Actually, I started recorded it in my home studio as far back as 2012. My idea was that I was going to do it all myself, play everything entirely and do it at home…make it a sort of homespun record. But I quickly became disenchanted with that idea because it wasn’t really coming together the way I had pictured it in my head. So fast forward to 2013. I joined the Black Crowes for that entire year, and then I revisited it in 2014. And that’s the record we have now. I got my friend Steve Berlin to produce it and he helped take me out of my regular comfort zone. I ended up having a couple of other songs that I added to the record as well. It was interesting because normally when we make a record, we have 15 songs or whatever, I end up picking the best ten or twelve. But on this record, I had demoed around 20 songs, so we emailed back and forth discussing which songs we were going to use, and it became pretty obvious that we agreed on the same songs all at once. So we went into the studio with the same ideas on what to record. We had a limited amount of time, so we ended up doing it similarly to the way we did the American Myth record which we made back in 2006. I like to call this a “non-fancy” record because there’s not a lot of tricks. Not a lot of production tricks anyway, and that was sort of what I was going for to begin with. So I’m pretty happy with it.

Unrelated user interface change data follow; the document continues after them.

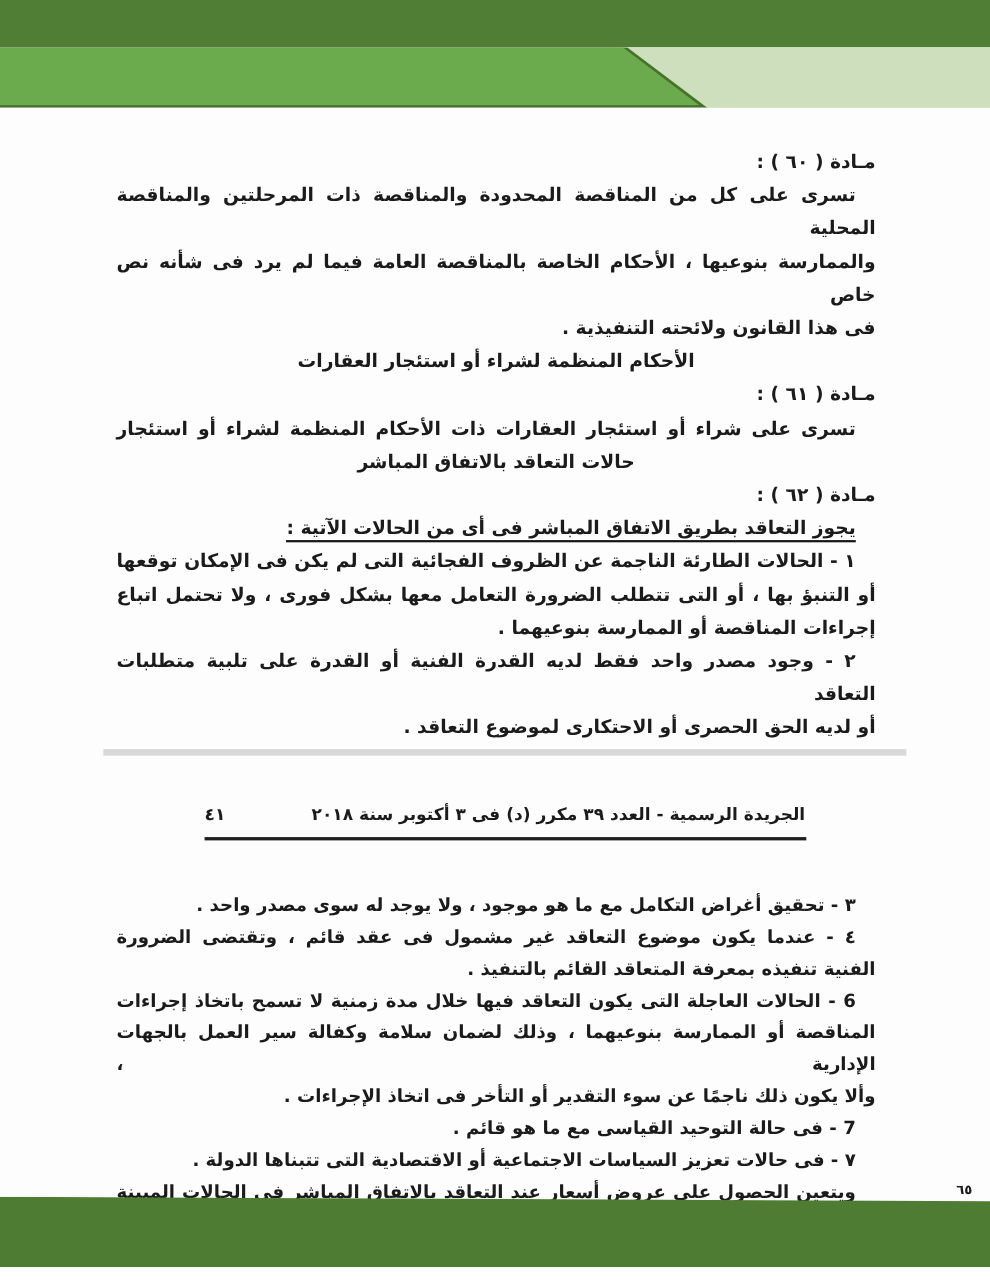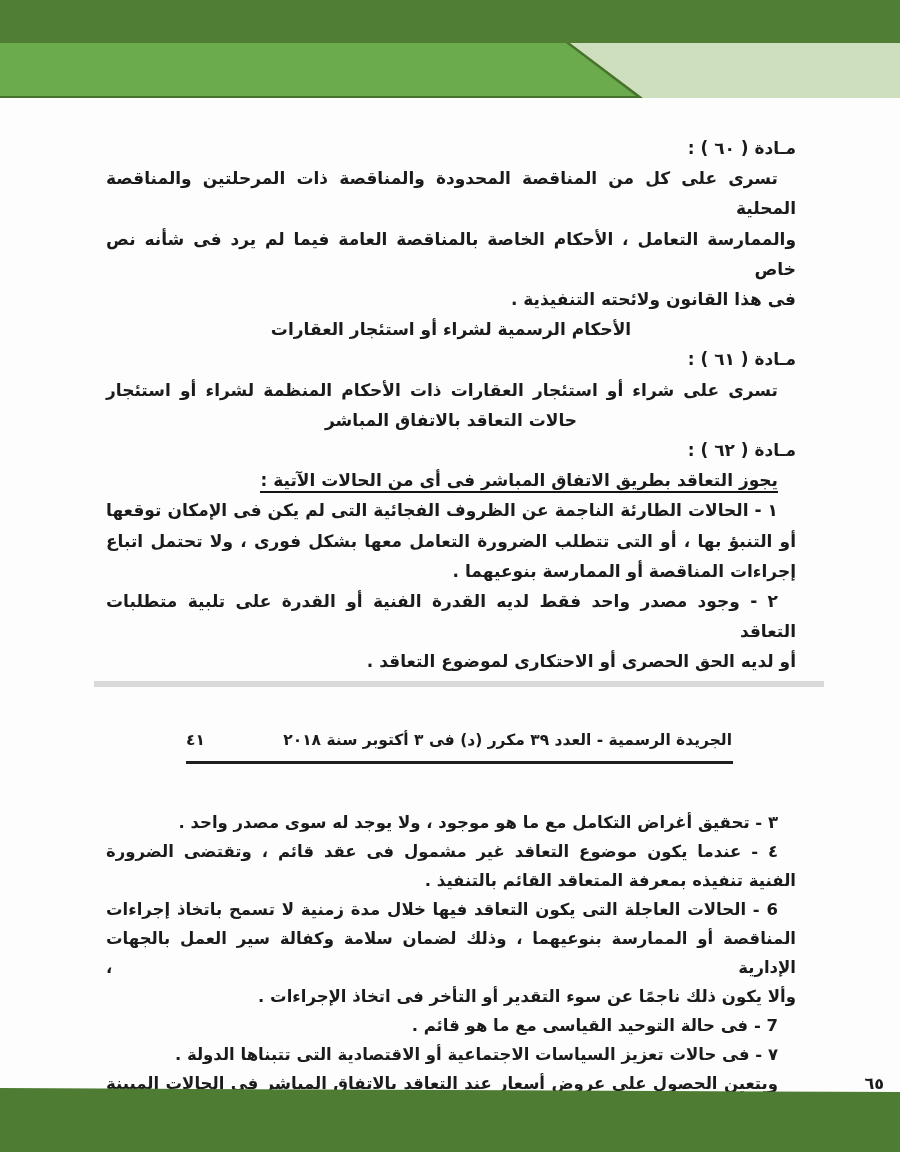--- a/index.html
+++ b/index.html
@@ -53,7 +53,7 @@
   <div class="txt p1">
     <p class="ln">مـادة ( ٦٠ ) :</p>
     <p class="ln j ind">تسرى على كل من المناقصة المحدودة والمناقصة ذات المرحلتين والمناقصة المحلية</p>
-    <p class="ln j">والممارسة التعامل ، الأحكام الخاصة بالمناقصة العامة فيما لم يرد فى شأنه نص خاص</p>
+    <p class="ln j">والممارسة بنوعيها ، الأحكام الخاصة بالمناقصة العامة فيما لم يرد فى شأنه نص خاص</p>
     <p class="ln">فى هذا القانون ولائحته التنفيذية .</p>
     <p class="ln ctr">الأحكام الرسمية لشراء أو استئجار العقارات</p>
     <p class="ln">مـادة ( ٦١ ) :</p>

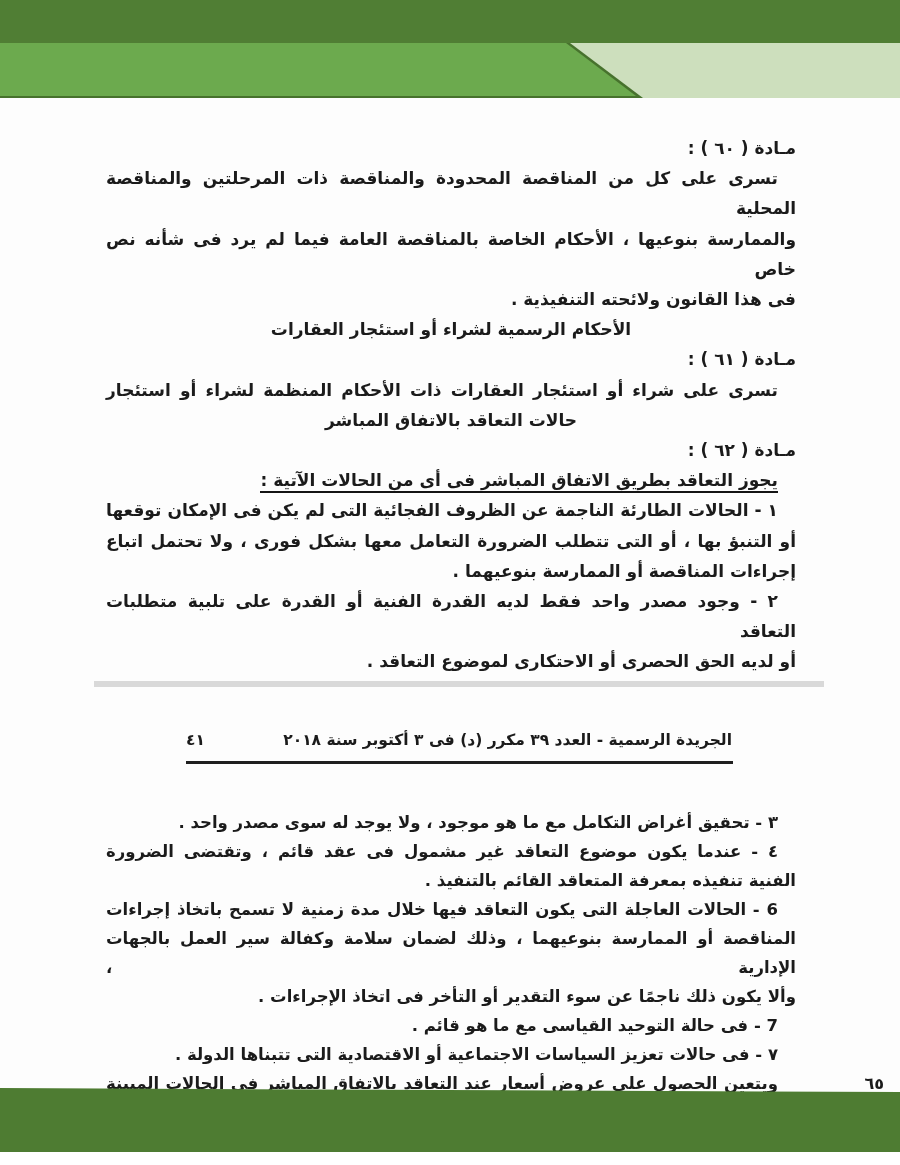--- a/index.html
+++ b/index.html
@@ -55,7 +55,7 @@
     <p class="ln j ind">تسرى على كل من المناقصة المحدودة والمناقصة ذات المرحلتين والمناقصة المحلية</p>
     <p class="ln j">والممارسة بنوعيها ، الأحكام الخاصة بالمناقصة العامة فيما لم يرد فى شأنه نص خاص</p>
     <p class="ln">فى هذا القانون ولائحته التنفيذية .</p>
-    <p class="ln ctr">الأحكام الرسمية لشراء أو استئجار العقارات</p>
+    <p class="ln ctr">الأحكام المنظمة لشراء أو استئجار العقارات</p>
     <p class="ln">مـادة ( ٦١ ) :</p>
     <p class="ln j ind">تسرى على شراء أو استئجار العقارات ذات الأحكام المنظمة لشراء أو استئجار</p>
     <p class="ln ctr">حالات التعاقد بالاتفاق المباشر</p>

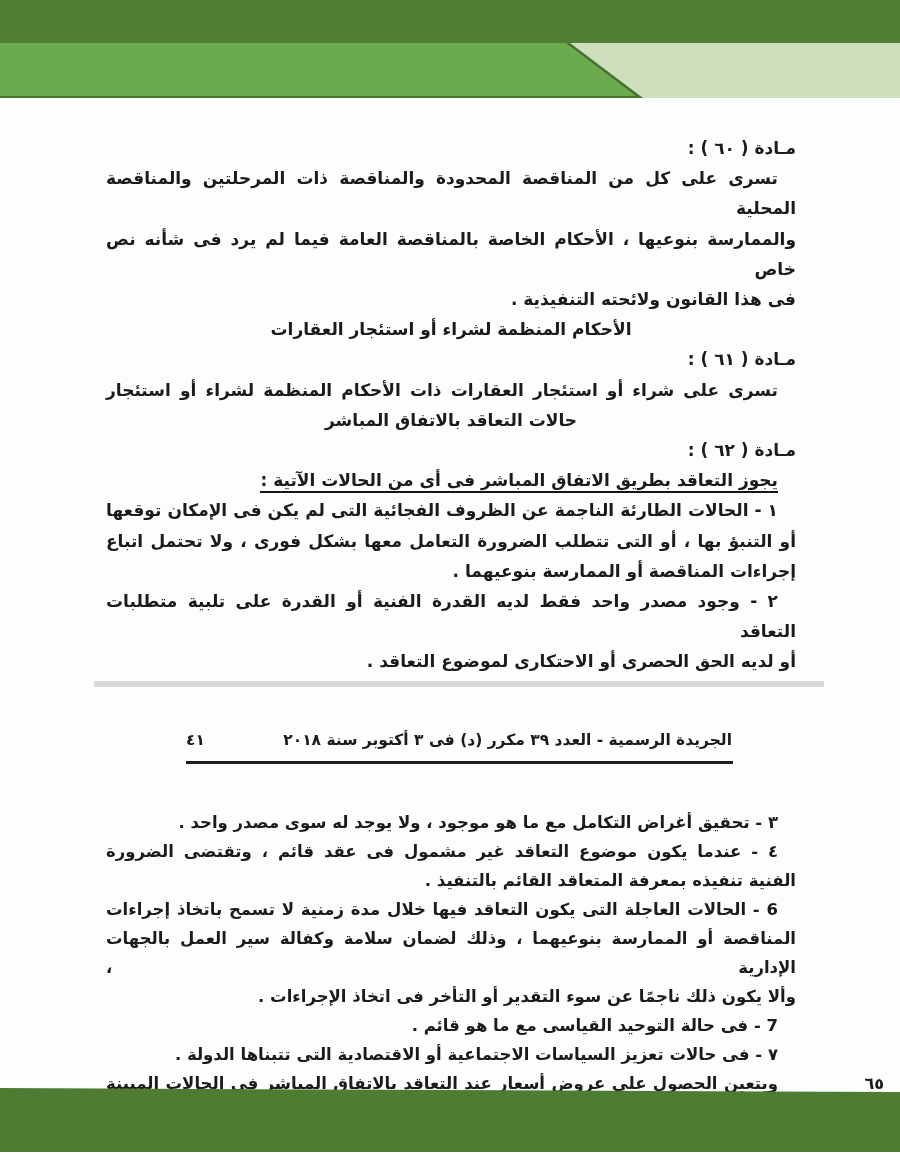--- a/index.html
+++ b/index.html
@@ -20,7 +20,7 @@
     clip-path:polygon(0 2px,900px 6px,900px 79px,0 79px);}
   .footer-line{position:absolute;left:0;bottom:6px;width:100%;height:2px;background:#cfe2bd;}
   .footer-bottom{position:absolute;left:0;bottom:0;width:100%;height:6px;background:#446e2a;}
-  .footer-pagenum{position:absolute;top:1074px;right:16px;font-size:16px;font-weight:bold;color:#1b1b1b;}
+  .footer-pagenum{position:absolute;top:1074px;right:16px;font-size:12px;font-weight:bold;color:#1b1b1b;}
   
   .page-divider{position:absolute;top:681px;left:94px;width:730px;height:6px;background:#d9d9d9;}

Still, it had been about five years since your last record. That’s a long time in this fickle world. Did that create any apprehension on your part?

Yeah, a bit. When I first did my demos, it was like, “I hate this.” But now I love it. I think it’s one of the best records I’ve ever done. It’s similar to the kind of rootsier music that I started with, but it’s much more mature at the same time. I guess I was nervous because it had been so long, but I have been busy for the last five years too. I wasn’t nervous that much, but initially it was like, “Gosh, I hate what I’ve done here.”

You’re also starting out with a new record label, Yep Roc. How did that factor into the equation?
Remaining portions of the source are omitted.